Protesters in Thailand seek military support

Demonstrators in Bangkok surround defence ministry and march on ruling party’s offices, ignoring PM’s plea for dialogue.

Leaders of anti-government protests in Thailand’s capital, Bangkok, have continued to ratchet up their campaign to oust Prime Minister Yingluck Shinawatra.

Organisers declared hat Sunday would be their “victory day”, and told followers to seize all state ministries, state telecommunications agencies, police headquarters and the zoo.  

By midday Saturday, several thousand were outside the offices of state-owned TOT Plc, a telecoms company.

“We need to break the law a little bit to achieve our goals,” protest leader and former deputy prime minister Suthep Thaugsuban told a crowd of thuosands.

Hundreds of police officers have been deployed to the streets, as tensions persist.

Members of the country’s security forces surrounding the Defence Ministry on Friday were handed roses by protesters, as opposition groups attempted to gain the crucial support of the military and police in their campaign to topple Yingluck Shinawatra as prime minister.

Anti-government demonstrators marched towards the US embassy and the headquarters of Yingluck’s ruling party after spending much of the past week surrounding and occupying ministry buildings. Some 300 riot police guarded the entrance to Puea Thai Party offices, watching on as protest leaders delivered passionate speeches through truck-bound speaker systems amid the deafening screech of whistles, reported Al Jazeera Online’s Rob Kennedy.

About 1,200 protesters also stormed into the Royal Thai Army headquarters. An army spokesman said the gates to the compound were opened for demonstrators, who handed the army’s secretary-general a letter asking for support. Al Jazeera’s Scott Heidler said the protesters were politely asked to leave, and only a few hundred remain on the lawns of the headquarters.

Yingluck, who easily won a parliamentary no-confidence vote on Thursday, has repeatedly pleaded for the yellow-shirted protesters to join talks and end their sit-ins across the capital.

Authorities appear to be desperate to avoid a harsh crackdown on the demonstrations, fearing a repeat of scenes from 2010, when anti-government protests turned deadly.

“I propose to protesters to stop protesting and leave government offices so the civil service can move forward,” Yingluck said on Thursday.

“The government does not want confrontation and is ready to cooperate with everybody to find a solution.”

Protesters’ claims

Protesters accuse her of abusing her party’s majority to push through laws that strengthen the behind-the-scenes power of self-exiled brother and former prime minister, Thaksin Shinawatra, who was removed in a 2006 coup.

“It’s not about colours, yellow or red. It’s about a dictator who has divided this country,” said an anti-government protester who identified himself as Karl, 52, a British-Thai cyber-security analyst, referring to Thaksin.
“The government says it was elected by the majority of Thais, but look at the number of people here.

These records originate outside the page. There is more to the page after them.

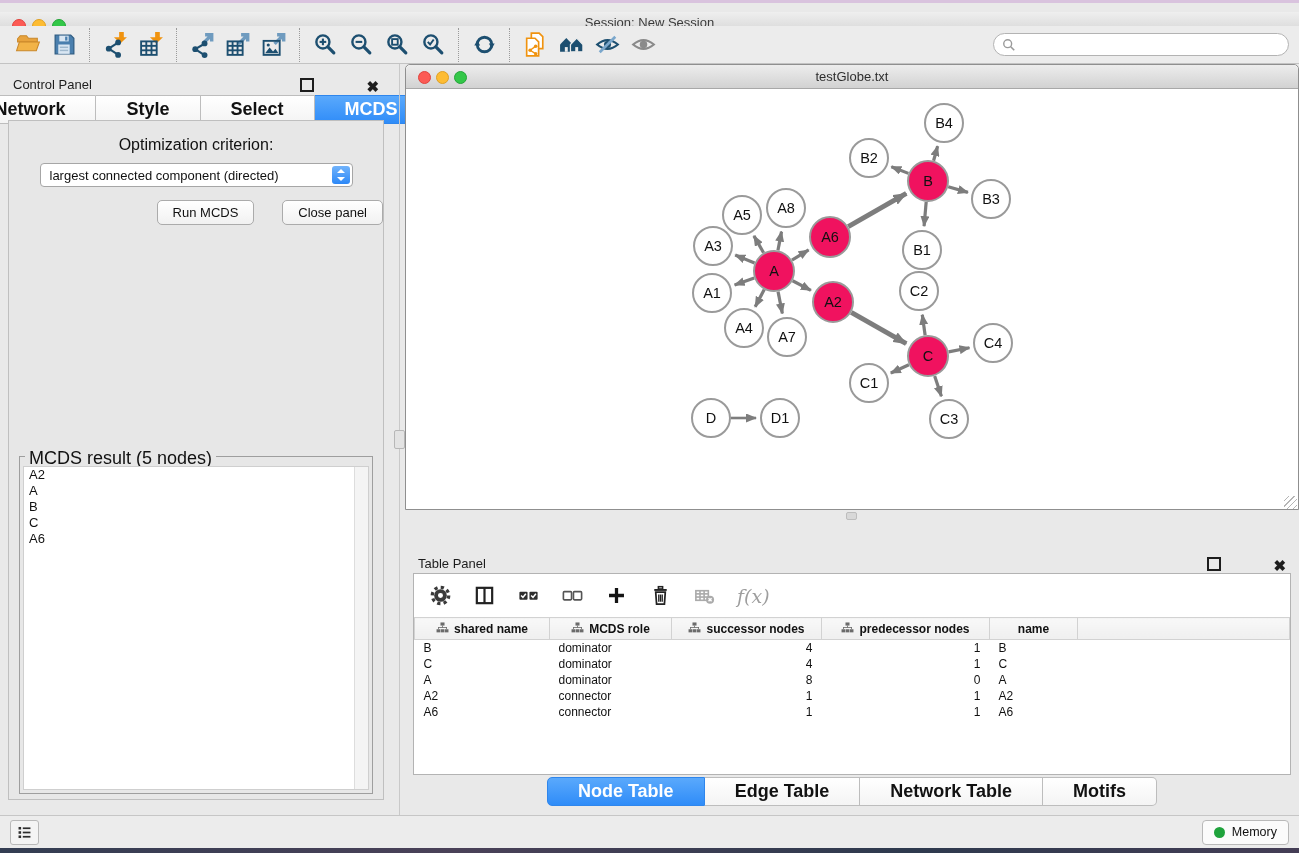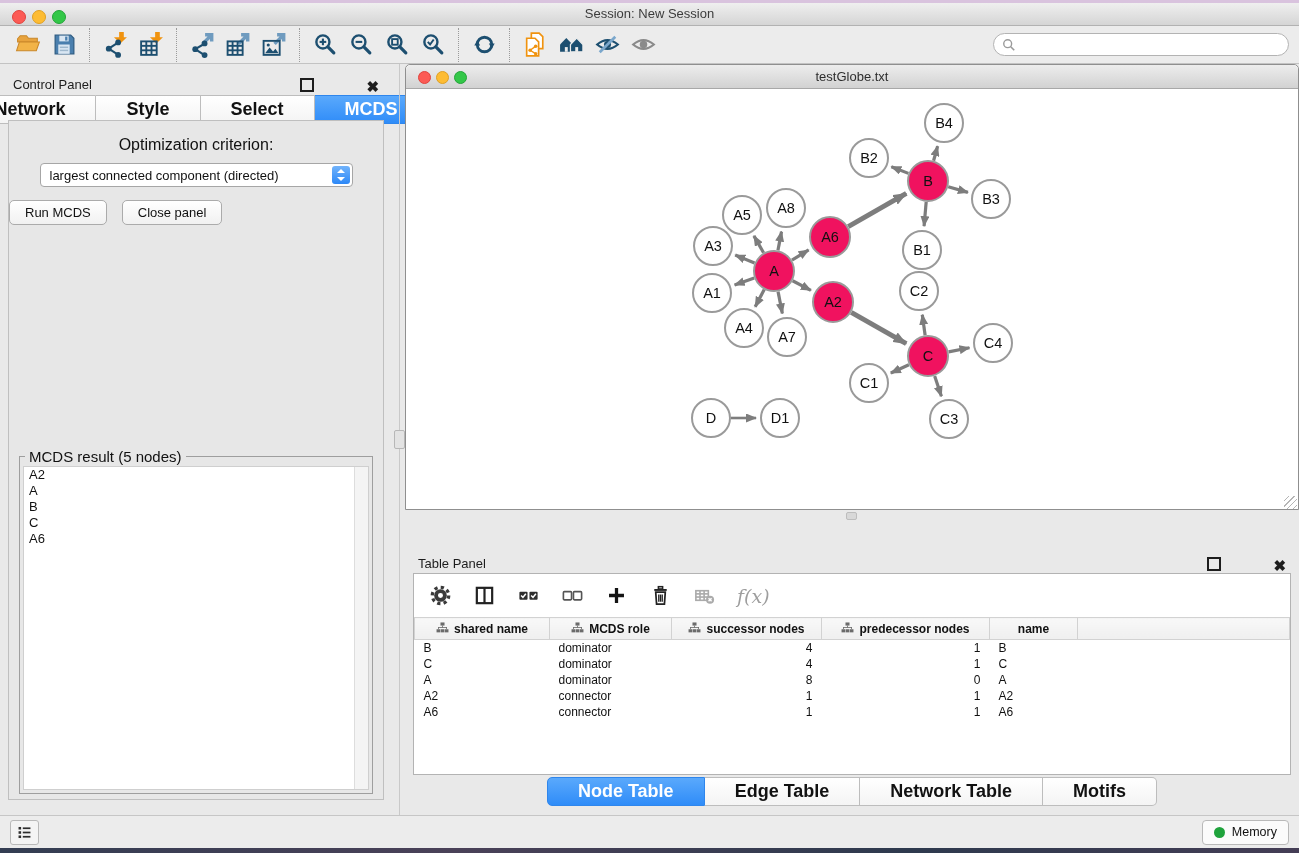--- a/index.html
+++ b/index.html
@@ -1,20 +1,20 @@
 <!DOCTYPE html>
 <html><head>
 <meta charset="utf-8">
 <style>
   html,body{margin:0;padding:0;}
   body{width:1299px;height:853px;position:relative;font-family:"Liberation Sans",sans-serif;
        background:#e9e9e9;overflow:hidden;-webkit-font-smoothing:antialiased;}
   .top-accent{position:absolute;top:0;left:0;right:0;height:3px;background:#d9c3de;}
   
-  .titlebar{position:absolute;top:3px;left:0;right:0;height:22px;
+  .titlebar{position:absolute;top:12px;left:0;right:0;height:22px;
             background:linear-gradient(#efefef,#d5d5d5);border-bottom:1px solid #b2b2b2;}
   .titlebar .title{position:absolute;left:0;right:0;top:3px;text-align:center;font-size:13px;color:#3c3c3c;}
   .tl{position:absolute;top:7px;width:12px;height:12px;border-radius:50%;}
   .tl.red{left:12px;background:#fc5b55;border:0.5px solid #e0443e;}
   .tl.yellow{left:32px;background:#fdbc33;border:0.5px solid #dfa023;}
   .tl.green{left:52px;background:#33c748;border:0.5px solid #24a439;}
   
   .toolbar{position:absolute;top:26px;left:0;right:0;height:38px;background:#ececec;
            border-bottom:1px solid #c3c3c3;display:flex;align-items:center;padding:0 10px;box-sizing:border-box;}
   .tbtn{width:36px;height:34px;display:flex;align-items:center;justify-content:center;flex:0 0 auto;}
@@ -39,25 +39,25 @@
   .cp-tabs{margin-top:3px;}
   .cp-body{position:absolute;left:8px;right:8px;top:56px;bottom:15px;border:1px solid #bfbfbf;background:#e7e7e7;}
   .opt-label{margin-top:15px;text-align:center;font-size:16px;color:#111;}
   .combo{margin:9px auto 0;width:313px;height:24px;background:#fff;border:1px solid #a6a6a6;border-radius:4px;
          position:relative;display:flex;align-items:center;padding-left:9px;font-size:13px;box-sizing:border-box;color:#111;}
   .combo-step{position:absolute;right:2px;top:2px;width:18px;height:18px;border-radius:3px;
               background:linear-gradient(#71b3fb,#2c88f7);}
   .combo-step:before,.combo-step:after{content:"";position:absolute;left:5px;border-left:4px solid transparent;border-right:4px solid transparent;}
   .combo-step:before{top:3px;border-bottom:4px solid #fff;}
   .combo-step:after{bottom:3px;border-top:4px solid #fff;}
-  .btn-row{display:flex;justify-content:flex-start;gap:15px;margin-top:13px;}
+  .btn-row{display:flex;justify-content:flex-end;gap:28px;margin-top:13px;}
   .btn{height:23px;padding:0 15px;background:linear-gradient(#ffffff,#f1f1f1);border:1px solid #ababab;
        border-radius:5px;font-size:13px;display:flex;align-items:center;color:#111;}
   .result-fieldset{position:absolute;left:10px;right:10px;top:335px;bottom:5px;border:1px solid #9e9e9e;}
-  .result-legend{position:absolute;top:-9px;left:5px;background:#e7e7e7;padding:0 4px;font-size:15px;color:#111;}
+  .result-legend{position:absolute;top:-9px;left:5px;background:#e7e7e7;padding:0 4px;font-size:18px;color:#111;}
   .result-list{position:absolute;left:3px;right:3px;top:9px;bottom:3px;background:#fff;border:1px solid #cfcfcf;overflow:hidden;}
   .result-item{font-size:13px;line-height:16px;padding-left:5px;color:#111;}
   .scroll-track{position:absolute;right:0;top:0;bottom:0;width:13px;background:#f4f4f4;border-left:1px solid #ddd;}
   
   .v-splitter{position:absolute;left:392px;top:64px;width:13px;bottom:38px;}
   .v-splitter .line{position:absolute;left:7px;top:0;bottom:0;width:1px;background:#c9c9c9;}
   .v-handle{position:absolute;left:2px;top:366px;width:9px;height:17px;background:#e3e3e3;border:1px solid #b7b7b7;border-radius:2px;}
   
   .net-window{position:absolute;left:405px;top:64px;width:894px;height:446px;box-sizing:border-box;
               background:#fff;border:1px solid #8f8f8f;border-radius:5px 5px 0 0;}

You have to have the heart of the people, and Thaksin and his followers don’t have it.”

Al Jazeera’s Florence Looi, reporting from Bangkok on Friday, said Yingluck’s calls for dialogue would probably continue to be rejected by the yellow-shirted protesters.

“Her next best option is to wait it out, and that may already be working for her,” she said.

Thailand protests: Then and now

The yellow-shirt movement are staunch supporters of the country’s monarchy, and some analysts believe that protests will die down around the king’s birthday next week.

Our correspondent said the Chinese ambassador had offered to mediate between the two sides.

“But it is doubtful that protesters will sit down to negotiate,” she said. “They want the government out.” 

Sean Boonpracong, Thailand’s national security adviser, told Al Jazeera that the government wanted to arrest the organisers of the demonstrations, but not the masses who were taking part.

Protest leader Thaugsuban said protesters remained “very upbeat”.

“If we demolish the Thaksin regime … we will set up a people’s council, which will come from people from every sector,” he said.

“Then we will let the people’s council pick good people to be the prime minister and ministers.”